Recurrences are more frequent with genital HSV-2 infection than with HSV-1, thus underscoring the need to differentiate the infecting virus. Most patients with genital HSV-2 infection and around 50% of those with genital HSV-1 infection experience a recurrence within 1 year of the first episode. Among patients who experience recurrences, those with genital HSV-1 typically have a median of one recurrence in the first year of infection and only a few afterward. In contrast, patients with genital HSV-2 have a median of four recurrences per year, and 20% have more than 10 recurrences in the first year after a primary episode.
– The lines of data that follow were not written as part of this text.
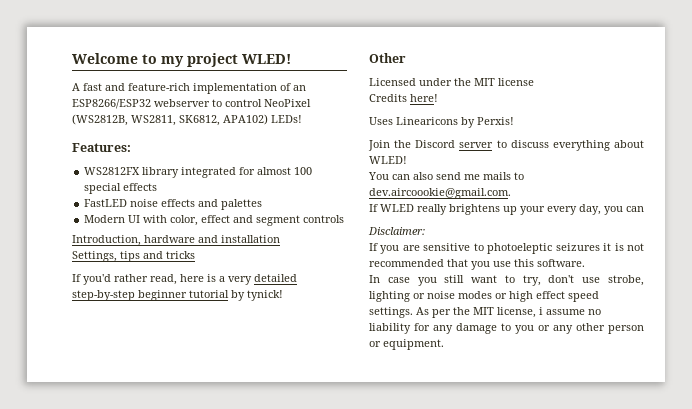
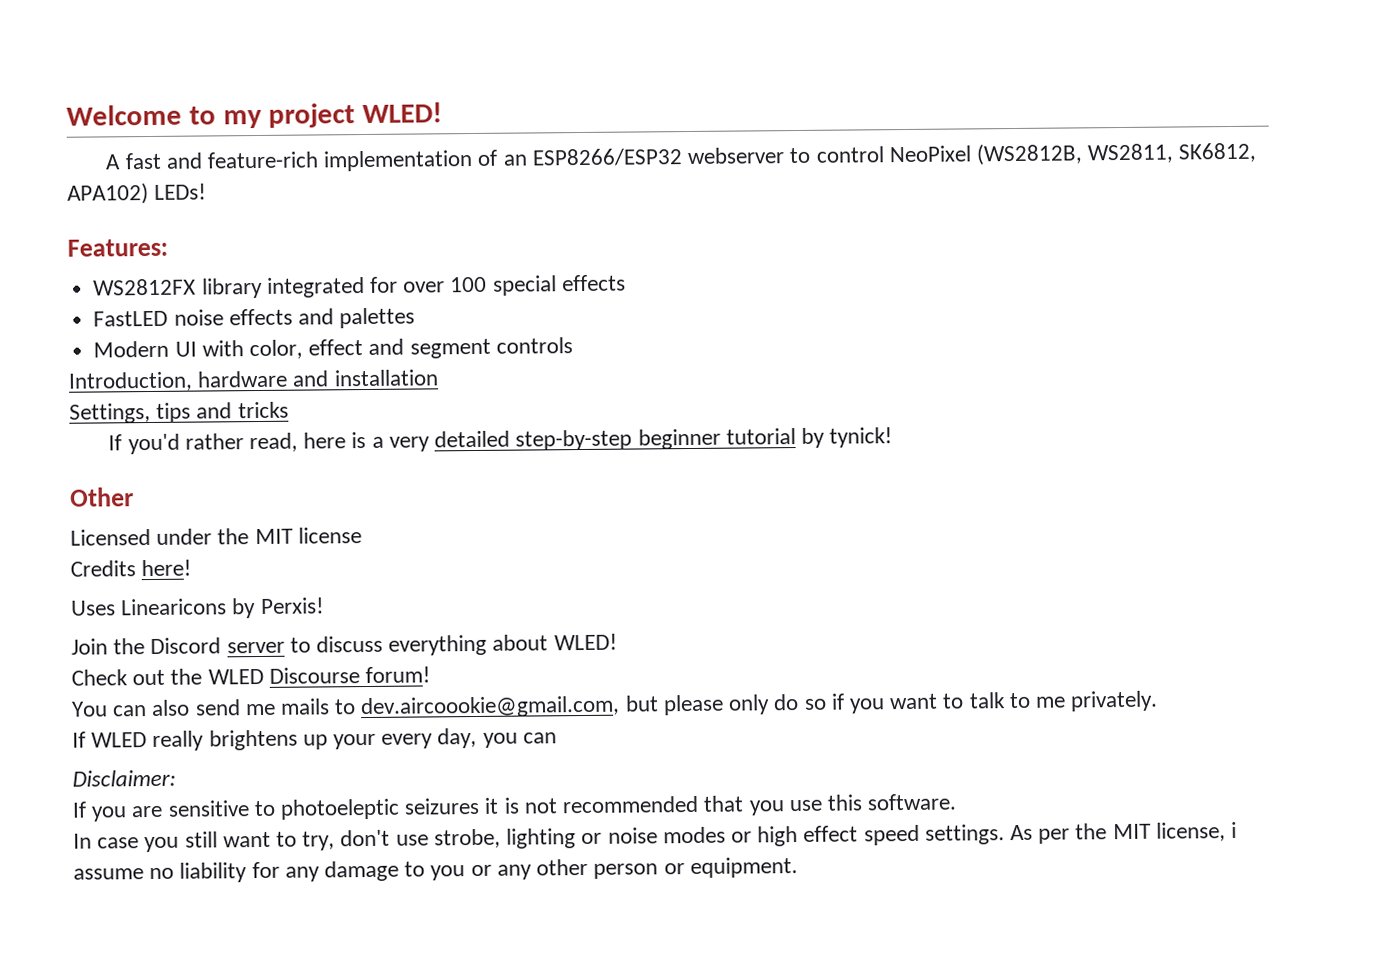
[257,167,292,175] almost -> [403,281,446,293] over
(407, 160) none -> [71,666,431,686] // Check out the WLED Discourse forum!
[369,188,511,199] dev.aircoookie@gmail.com. -> [360,690,1159,719] dev.aircoookie@gmail.com, but please only do so if you want to talk to me privately.

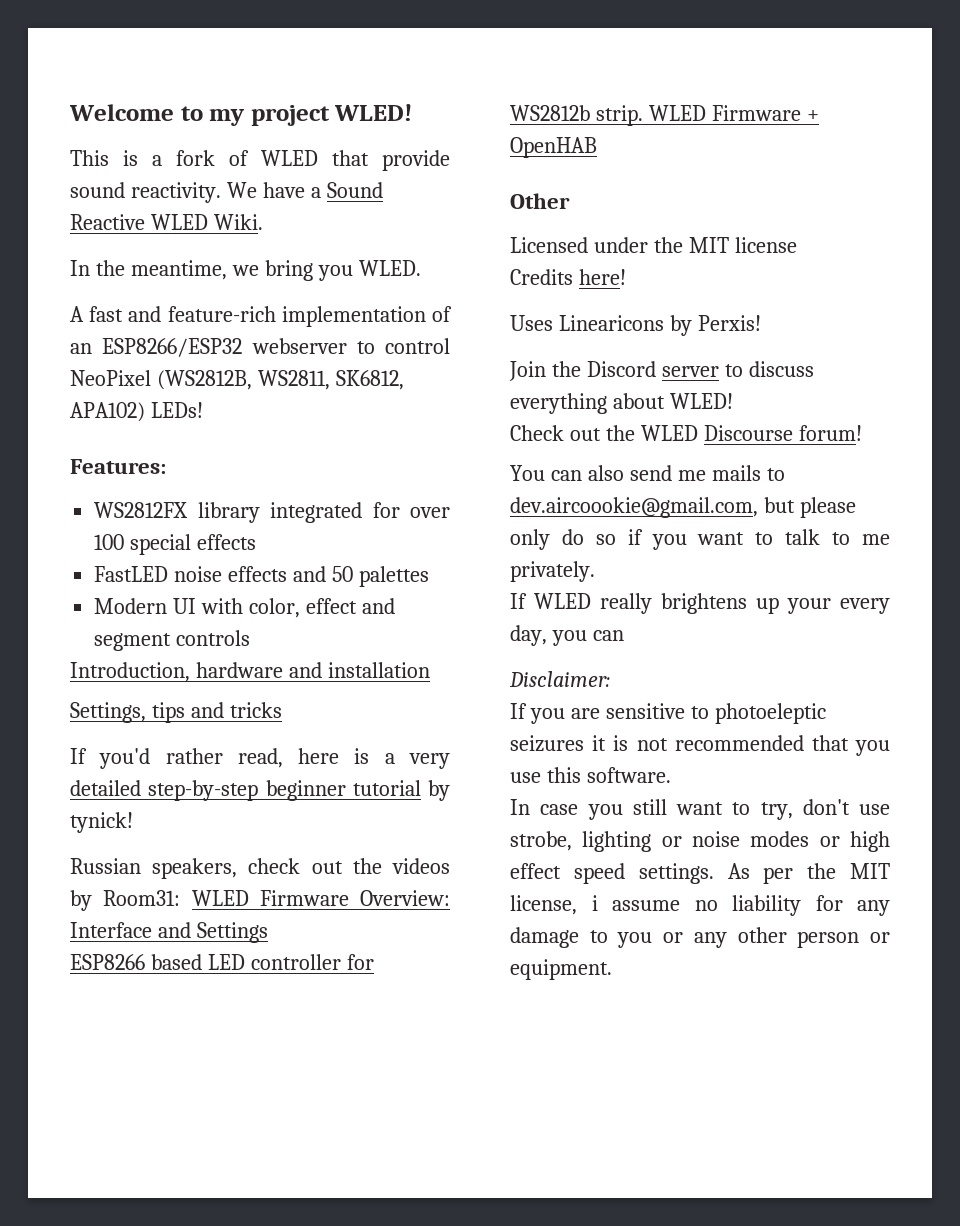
(443, 113) none -> [70,150,450,171] [70,182,383,203] [70,214,263,230] [70,260,421,281] // This is a fork of WLED that provide sound reactivity. We have a Sound Reactive WLED Wiki. // In the meantime, we bring you WLED.
(334, 316) none -> [331,566,353,582] 50
(893, 437) none -> [70,858,450,879] [70,890,450,911] [70,922,268,943] [70,954,374,970] [510,105,819,126] [510,137,597,158] // Russian speakers, check out the videos by Room31: WLED Firmware Overview: Interface and Settings // ESP8266 based LED controller for WS2812b strip. WLED Firmware + OpenHAB

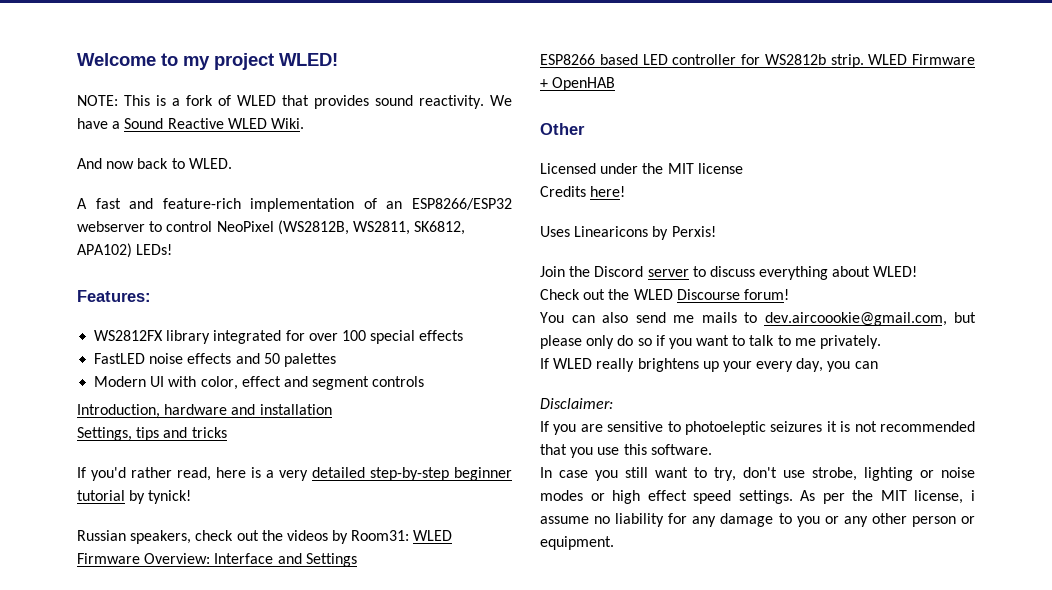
(413, 112) none -> [77,95,118,106] NOTE:
[382,150,450,171] provide -> [314,95,369,109] provides
[70,260,353,281] In the meantime, we bring you -> [77,158,185,169] And now back to

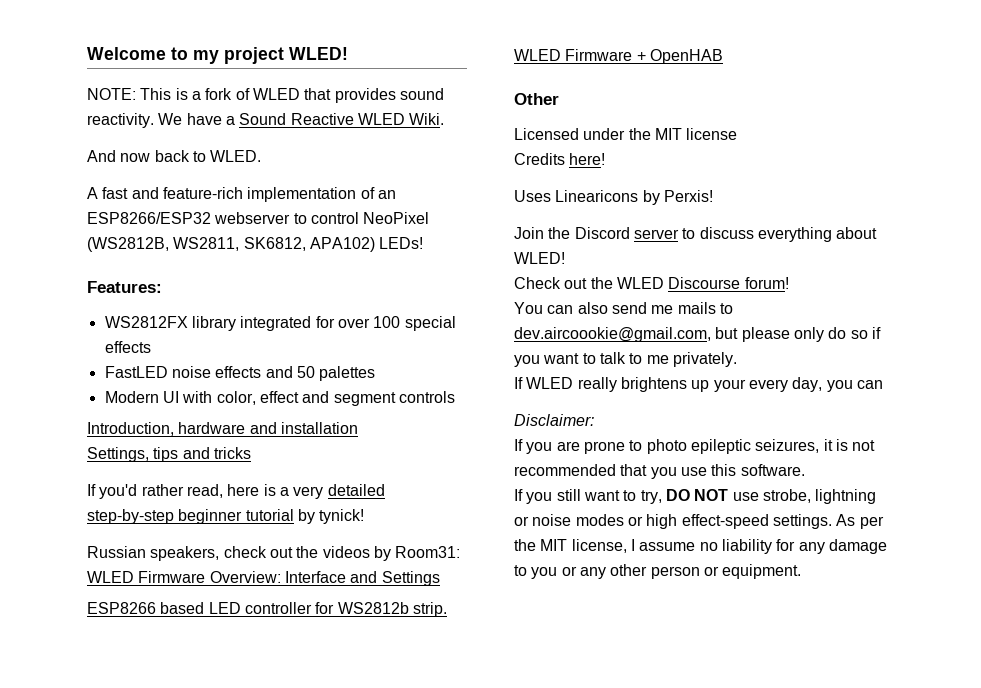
[607,421,823,435] sensitive to photoeleptic seizures -> [583,439,820,454] prone to photo epileptic seizures,
[540,467,588,478] In case -> [514,489,523,501] If
[743,467,777,478] don't -> [665,489,729,501] DO NOT
[864,467,913,481] lighting -> [815,489,877,504] lightning
[647,490,732,504] effect speed -> [681,514,769,529] effect-speed
[971,490,975,501] i -> [630,539,635,551] I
With reactivation of either virus, patients frequently report a local prodrome that consists of itching, tingling, or pain before the development of a frank lesion. Recurrent episodes tend to be milder and shorter than the primary episode, lasting 4 to 7 days on average. Compared with the primary episode, patients have fewer lesions, usually in a unilateral distribution, and typically lack systemic symptoms (see Fig. 55.2 ). Recurrent lesions can occur on or near the genitalia, and HSV infection should always be considered during evaluation of lower abdominal, lower back, thigh, or buttock sores. In men, recurrences are typically seen on the shaft of the penis, not on the glans or in the urethra. In women, recurrences usually occur on the vulva. Recurrent lesions can also affect the perianal area, even in patients without a history of receptive anal intercourse, because of the shared nerve supply with other genital sites of primary infection. As with primary infection, atypical presentations are common. Patients and clinicians often confuse genital herpes sores with minor superficial trauma (e.g., penis caught in the zipper or trauma from intercourse), tinea cruris, vulvovaginal candidiasis, or other irritating skin abnormalities.
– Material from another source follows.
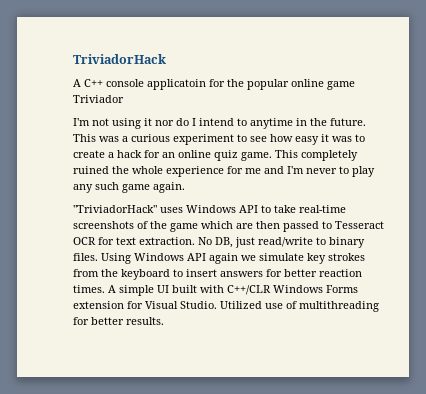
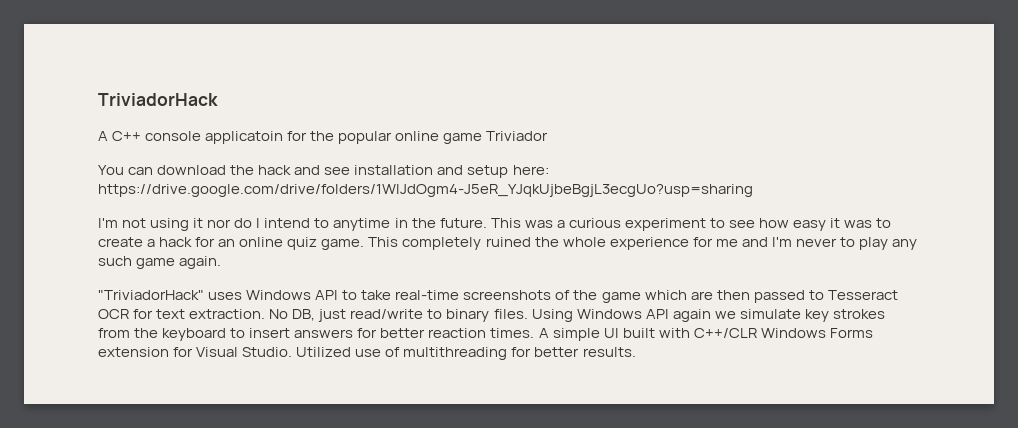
(124, 99) none -> [98,165,549,178] [98,184,753,197] // You can download the hack and see installation and setup here: https://drive.google.com/drive/folders/1WIJdOgm4-J5eR_YJqkUjbeBgjL3ecgUo?usp=sharing

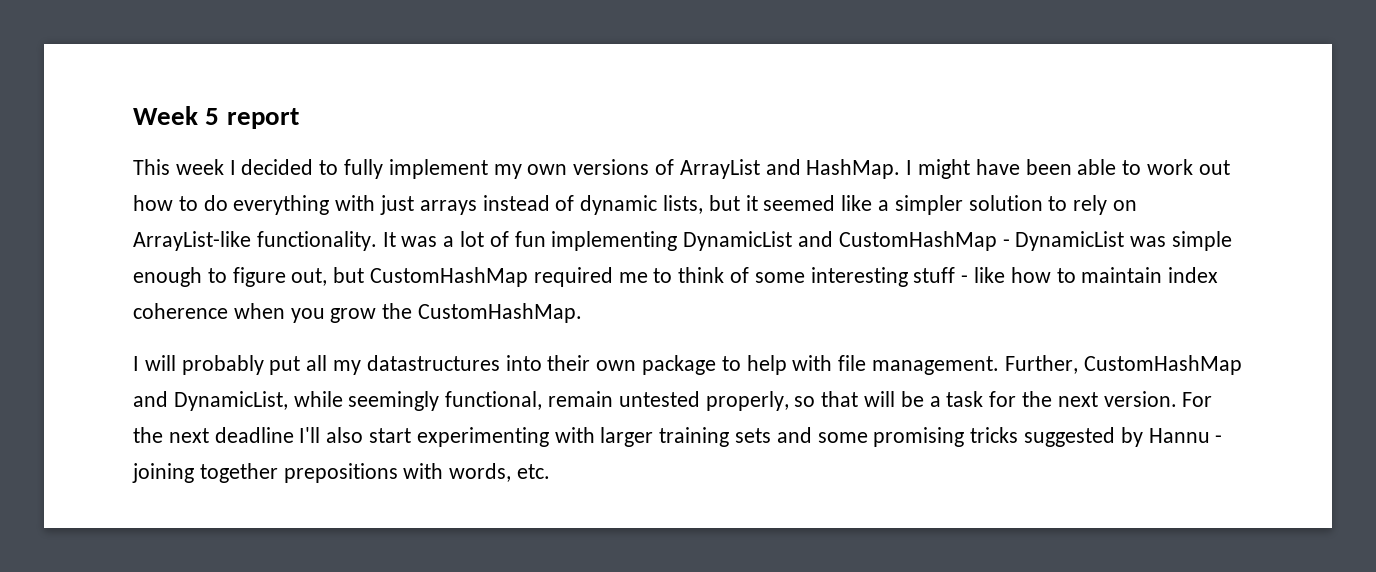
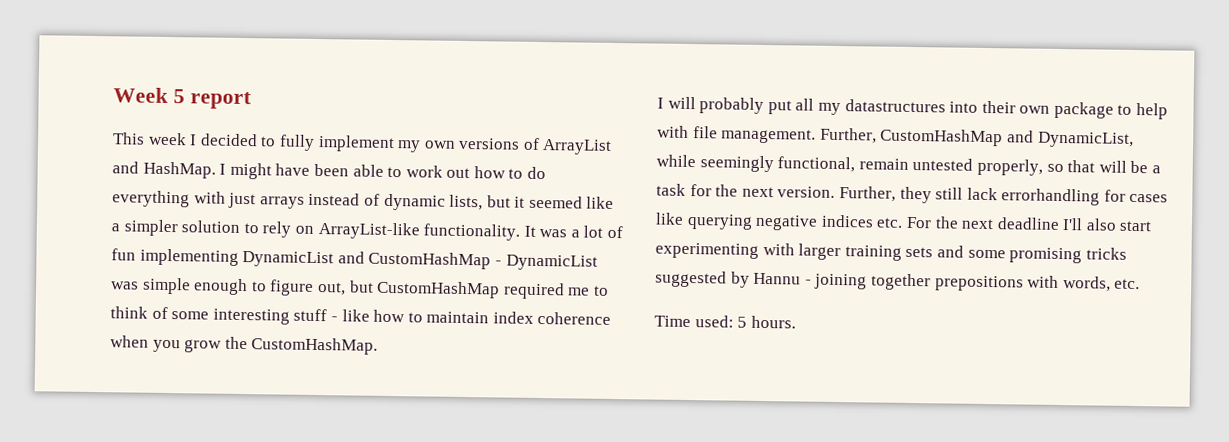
(1177, 399) none -> [838,186,1169,206] [655,212,904,231] Further, they still lack errorhandling for cases like querying negative indices etc.
(551, 471) none -> [654,315,796,329] // Time used: 5 hours.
The triggers for recurrent episodes are incompletely understood, and there is usually no identifiable predisposing event. Psychological stress has been reported as a trigger, and animal data support the concept of physiologic stress resulting in HSV reactivation. The frequency and severity of recurrent genital herpes is significantly increased in immunocompromised persons such as HIV-infected and transplant patients, highlighting the role of cellular immunity in containing HSV infection.
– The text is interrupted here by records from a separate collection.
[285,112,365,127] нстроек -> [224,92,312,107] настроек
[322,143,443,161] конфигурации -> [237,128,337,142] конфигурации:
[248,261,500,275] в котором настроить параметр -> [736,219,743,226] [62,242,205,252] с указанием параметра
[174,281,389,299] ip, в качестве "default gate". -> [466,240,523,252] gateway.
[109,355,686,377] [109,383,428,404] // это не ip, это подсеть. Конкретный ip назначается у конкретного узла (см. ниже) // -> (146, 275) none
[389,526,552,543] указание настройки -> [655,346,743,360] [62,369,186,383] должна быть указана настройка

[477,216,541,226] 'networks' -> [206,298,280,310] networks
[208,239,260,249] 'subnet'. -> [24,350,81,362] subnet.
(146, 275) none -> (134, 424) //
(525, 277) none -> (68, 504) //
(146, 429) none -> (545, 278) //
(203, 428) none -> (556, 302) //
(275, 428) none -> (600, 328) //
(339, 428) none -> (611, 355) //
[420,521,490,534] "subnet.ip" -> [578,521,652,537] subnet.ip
Periodic asymptomatic reactivation and shedding of virus are universal features of HSV-1– and HSV-2–seropositive individuals. Asymptomatic shedding of HSV has been detected to occur as frequently as 1 day in 4 in some studies. Recent research has established that most shedding episodes are short, with about half lasting less than 12 hours. Shedding episodes of longer duration and with higher viral loads are more likely to produce clinical disease.

Differential Diagnosis

HSV-2 is by far the most common cause of genital ulcer disease, and genital herpes should always be considered in persons with a compatible presentation. The differential diagnosis of genital sores includes genital herpes, primary syphilis, chancroid, and lymphogranuloma venereum (LGV). Some genital herpes lesions are occasionally confused with herpes zoster, especially if they occur at a nongenital site. Laboratory testing is required for definitive diagnosis. It is important to note that genital herpes can manifest with only mild discomfort and dysuria, as can genital Neisseria gonorrhoeae and Chlamydia trachomatis infections. Given the high prevalence of these infections in patients seeking care for STIs, screening for them is appropriate in all patients in whom genital herpes is a consideration. Rarely, lesions caused by human papillomavirus or scabies may be confused with genital herpes infection. Primary Epstein-Barr virus (EBV) infection can also occasionally cause genital ulcerations. Finally, malignancies such as squamous cell carcinoma and inflammatory conditions—including fixed drug eruption, Behçet disease, and mucocutaneous manifestations of Crohn’s disease—should be considered in patients with persistent ulcerative lesions. If the initial evaluation of a persistent genital lesion is negative, a biopsy should be considered.